SDP uses attributes to extend the core protocol. Attributes can appear within the Session or Media sections and are
scoped accordingly as “session-level” or “media-level”.
Attributes take two forms:

  • A property form: “a=<flag>” conveys a property of the session.
  • A value form: “a=<attribute>:<value>” provides a named parameter

RTP telephone events

RTP can describe DTMF in 3 formats:

- an event-only payload

      m=audio 12346 RTP/AVP 100
      a=rtpmap:100 telephone-event/8000
      a=fmtp:100 0-15

- a tone-only payload

      m=audio 12346 RTP/AVP 101
      a=rtpmap:101 tone/8000

- a combined payload. with tones primary and events as a single redundant layer.

      m=audio 12346 RTP/AVP 102 101 100
      a=rtpmap:102 red/8000/1
      a=fmtp:102 101/100
      a=rtpmap:101 tone/8000
      a=rtpmap:100 telephone-event/8000
      a=fmtp:100 0-15

very good explaining from stackoverflow:

I recommend you to start with the RFC 4733 for two reasons:

1. It obsolotes the RFC 2833.
2. The chapter 5. is a great source to understand how a DTMF digit is produced.

Here is my understanding of how a DTMF digit should be sent:

* A start packet is emitted.

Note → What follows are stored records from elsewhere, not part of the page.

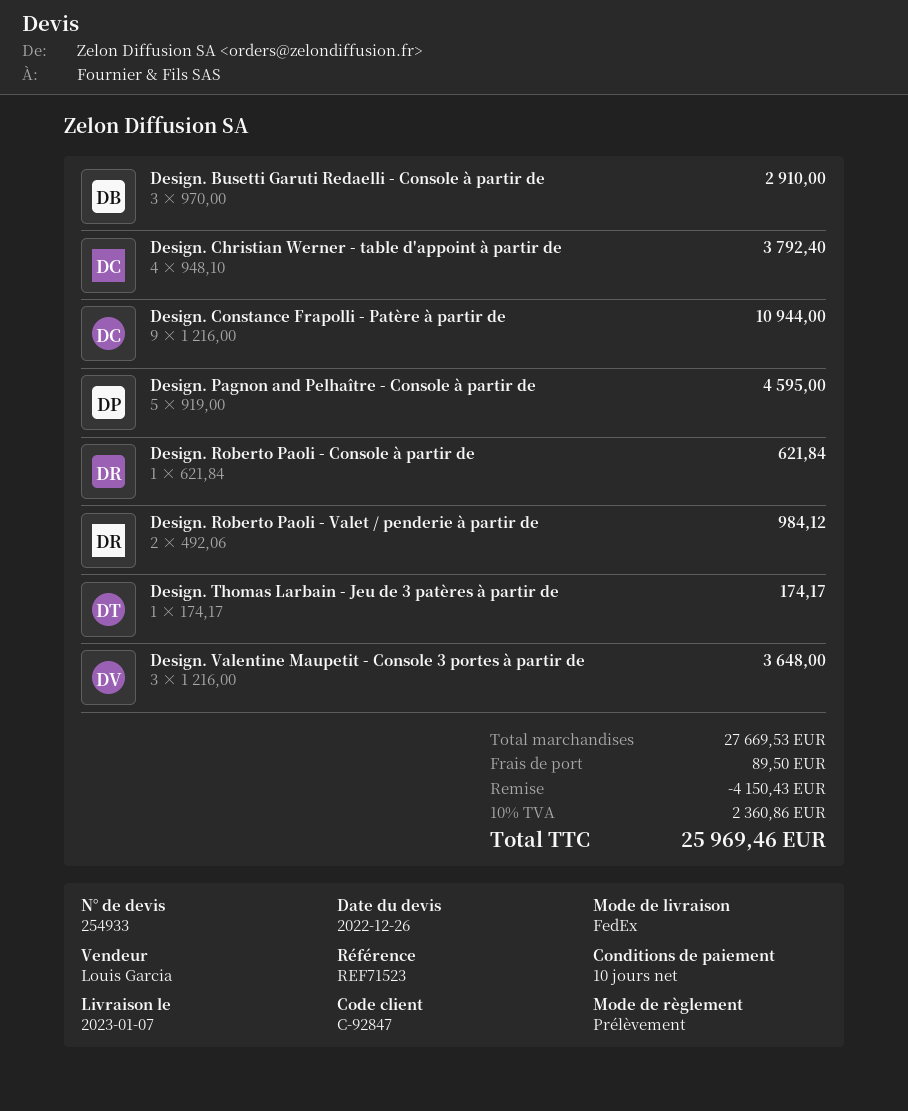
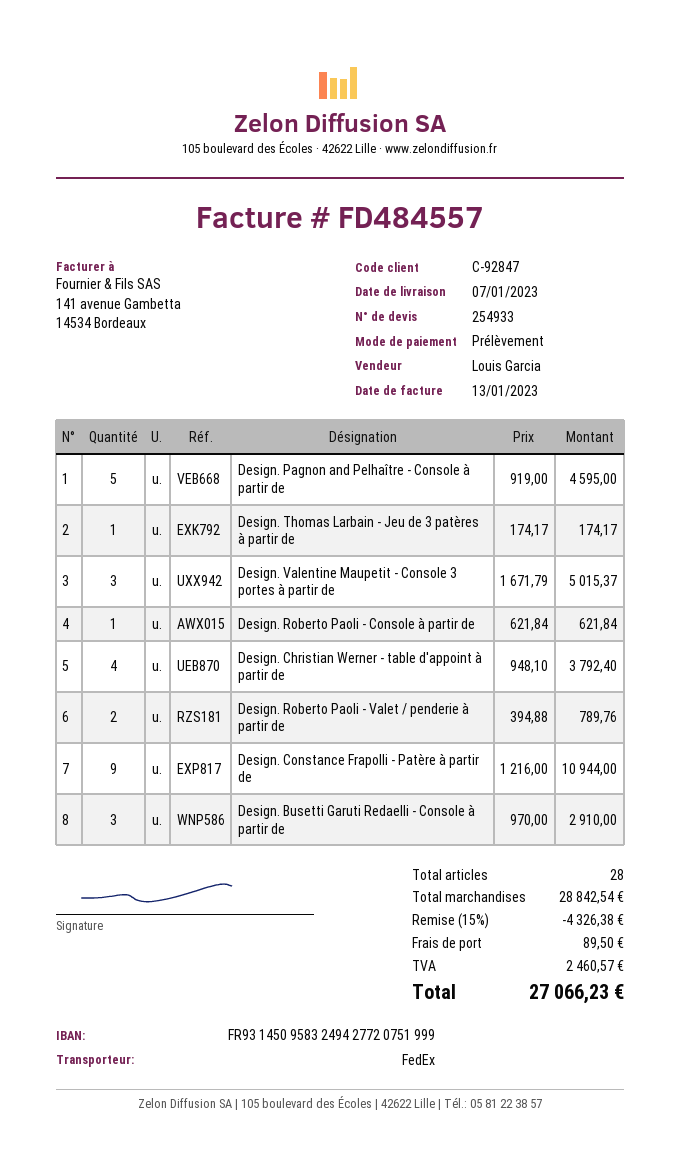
Design. Roberto Paoli - Valet / penderie à partir de: 2 x 492.06 = 984.12 -> 2 x 394.88 = 789.76
Design. Valentine Maupetit - Console 3 portes à partir de: 3 x 1216.00 = 3648.00 -> 3 x 1671.79 = 5015.37
subtotal: 27669.53 -> 28842.54
discount: 4150.43 -> 4326.38
tax: 2360.86 -> 2460.57
total: 25969.46 -> 27066.23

It has its M flag set and the E flag cleared. The timestamp for the event is set.
* One or more continuation packets are emitted (as long as the user pressed the digit). They have theirs M And E flags cleared. They use the timestamp defined in the start packet, but their sequence numbers and their duration are incremented (see the RFC for the intervals).
* An end packet is sent (when the user stop pressing the digit). It has it M flag cleared and its E flag set.

Why should several packets be sent for one event ? Because the network is not always perfect and some loss can occur:

* The RFC states ( "Transmission of Event Packets") that:

For robustness, the sender SHOULD retransmit "state" events periodically.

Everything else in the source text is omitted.